Cristianismo Sem Mãe: Gnose, Encarnação e a Ausência de Maria na Fé Moderna
EXÓRDIO – “Mulher, e não mãe?”
Poucos personagens são tão reverenciados na tradição cristã quanto Maria de Nazaré. Venerada como a Theotokos (Mãe de Deus) desde o Concílio de Éfeso (431 d.C.), sua imagem consolidou-se como arquétipo da mãe abnegada, silenciosa, entregando seu filho à missão divina. É justamente por isso que um detalhe linguístico nos evangelhos chama tanto a atenção: Jesus jamais se refere a ela como “mãe”.
Ao longo dos evangelhos canônicos, em momentos decisivos – como o milagre inaugural em Caná (Jo 2), o episódio no templo (Lc 2), o momento na cruz (Jo 19) e os encontros com seus familiares durante a pregação (Mt 12, Mc 3, Lc 8) – Jesus evita o uso do termo “mãe”, dirigindo-se a Maria com o título de “mulher” ou mesmo sem qualquer identificação afetiva explícita.

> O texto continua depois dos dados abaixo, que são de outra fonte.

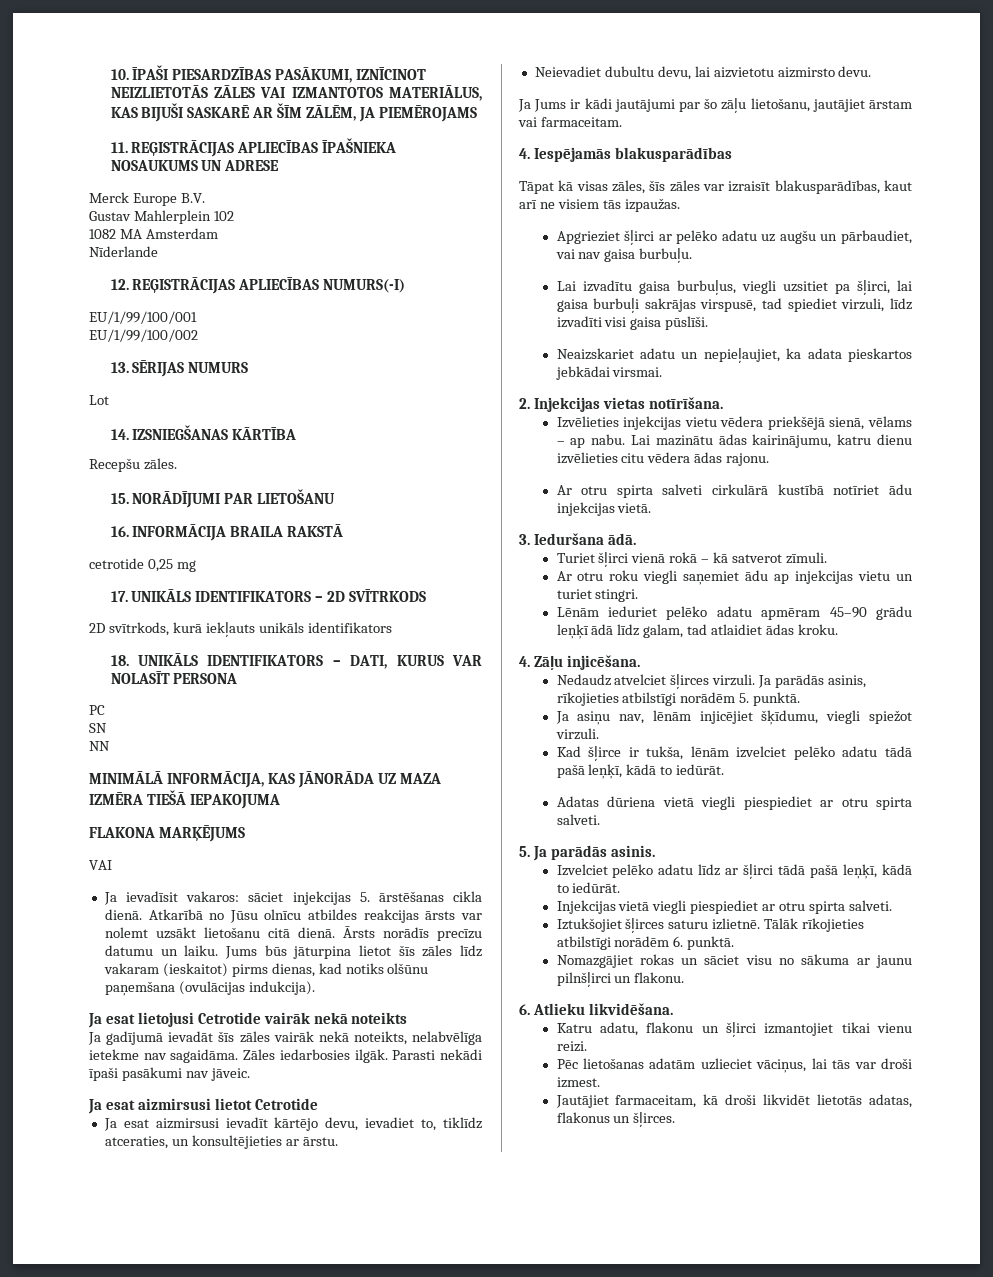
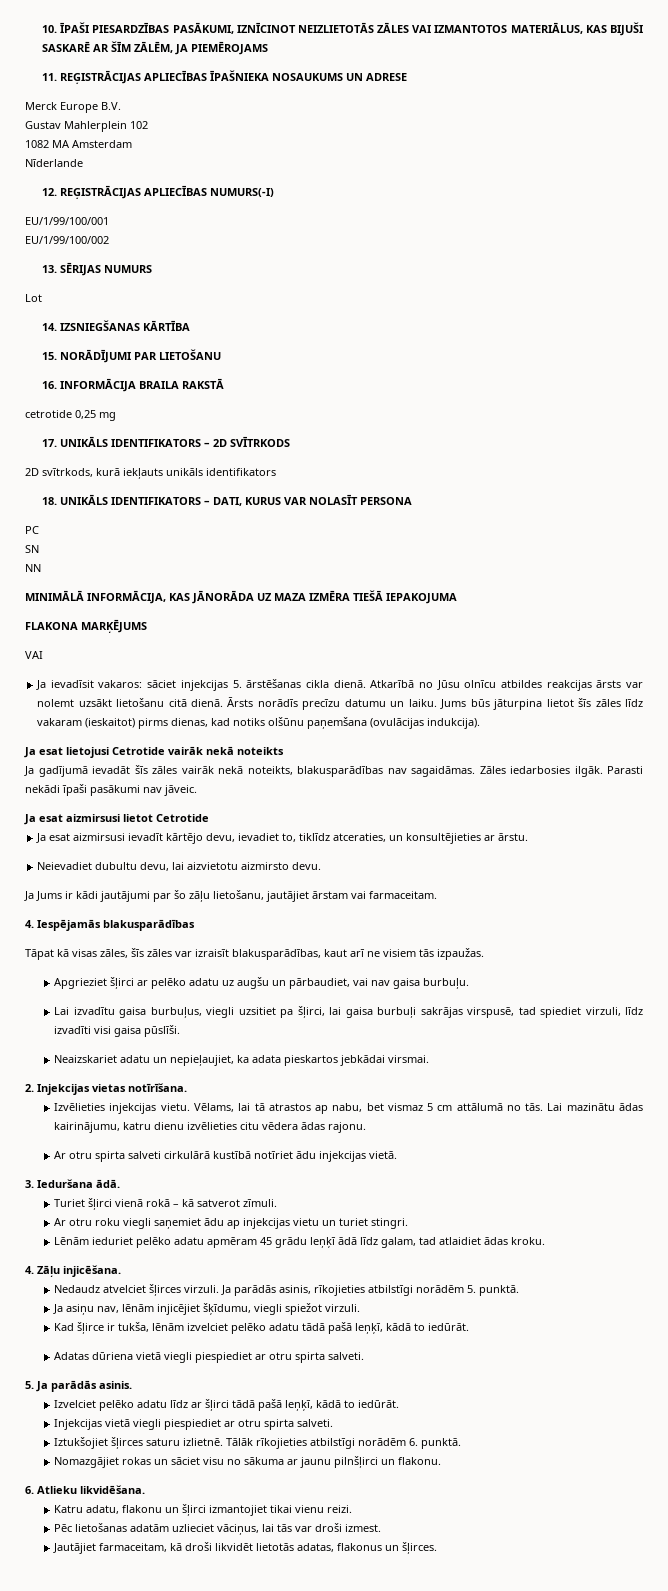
- Recepšu zāles.
- Ja gadījumā ievadāt šīs zāles vairāk nekā noteikts, nelabvēlīga ietekme nav sagaidāma.
+ Ja gadījumā ievadāt šīs zāles vairāk nekā noteikts, blakusparādības nav sagaidāmas.
- Izvēlieties injekcijas vietu vēdera priekšējā sienā, vēlams – ap nabu.
+ Izvēlieties injekcijas vietu. Vēlams, lai tā atrastos ap nabu, bet vismaz 5 cm attālumā no tās.
- Lēnām ieduriet pelēko adatu apmēram 45–90 grādu leņķī ādā līdz galam, tad atlaidiet ādas kroku.
+ Lēnām ieduriet pelēko adatu apmēram 45 grādu leņķī ādā līdz galam, tad atlaidiet ādas kroku.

Isso pode soar, à primeira vista, como frieza, distanciamento ou até desdém. Mas a ausência do vocativo “mãe” é um recurso teológico e simbólico muito mais profundo, cuja análise exige cuidado, rigor e honestidade.

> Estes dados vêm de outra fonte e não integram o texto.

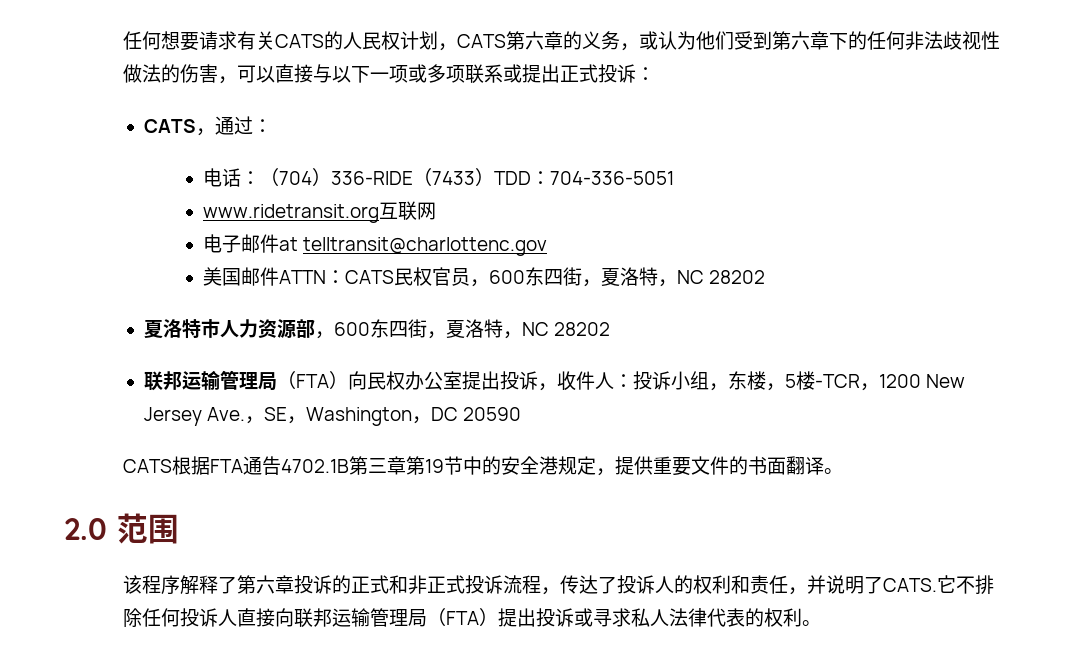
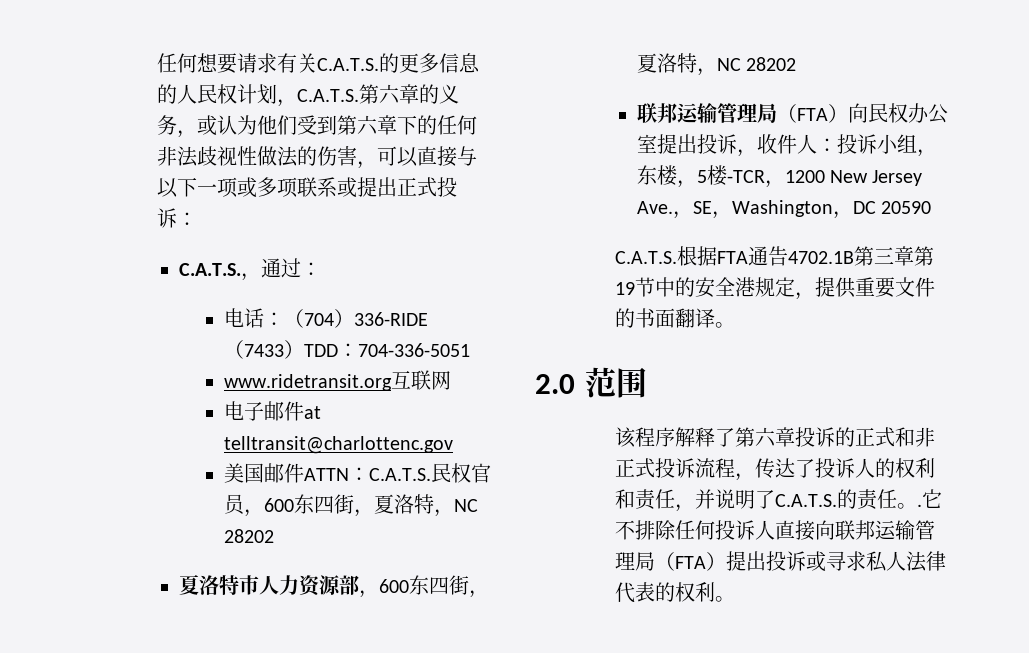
- 任何想要请求有关CATS的人民权计划，CATS第六章的义务，或认为他们受到第六章下的任何非法歧视性做法的伤害，可以直接与以下一项或多项联系或提出正式投诉：
+ 任何想要请求有关C.A.T.S.的更多信息的人民权计划，C.A.T.S.第六章的义务，或认为他们受到第六章下的任何非法歧视性做法的伤害，可以直接与以下一项或多项联系或提出正式投诉：
- CATS，通过：
+ C.A.T.S.，通过：
- 美国邮件ATTN：CATS民权官员，600东四街，夏洛特，NC 28202
+ 美国邮件ATTN：C.A.T.S.民权官员，600东四街，夏洛特，NC 28202
- CATS根据FTA通告4702.1B第三章第19节中的安全港规定，提供重要文件的书面翻译。
+ C.A.T.S.根据FTA通告4702.1B第三章第19节中的安全港规定，提供重要文件的书面翻译。
- 该程序解释了第六章投诉的正式和非正式投诉流程，传达了投诉人的权利和责任，并说明了CATS.
+ 该程序解释了第六章投诉的正式和非正式投诉流程，传达了投诉人的权利和责任，并说明了C.A.T.S.的责任。.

Esse estranhamento leva a perguntas provocativas: por que Jesus não a chama de mãe? Por que essa omissão persiste mesmo em momentos de ternura ou sacrifício extremo, como na crucificação? Seria uma crítica velada à maternidade idealizada? Estaria Jesus dissolvendo os laços biológicos em prol de uma nova família espiritual? Ou, mais provocativamente: haveria motivos históricos ou teológicos para questionar o vínculo de maternidade entre Maria e Jesus?
A tradição sempre sustentou que Maria era sua mãe biológica, com destaque especial nos evangelhos de Mateus e Lucas. No entanto, há registros antigos que tensionam essa maternidade. Os docetistas, por exemplo, afirmavam que Jesus apenas parecia ter um corpo humano – negando assim a maternidade corpórea de Maria. Os ebionitas, por sua vez, consideravam Jesus um profeta humano, mas negavam a concepção virginal. Já os textos gnósticos, como o Evangelho de Filipe, chegaram a afirmar que Maria não teria engravidado de modo biológico, mas simbólico, esotérico – reforçando a ideia de um Cristo mais etéreo do que encarnado.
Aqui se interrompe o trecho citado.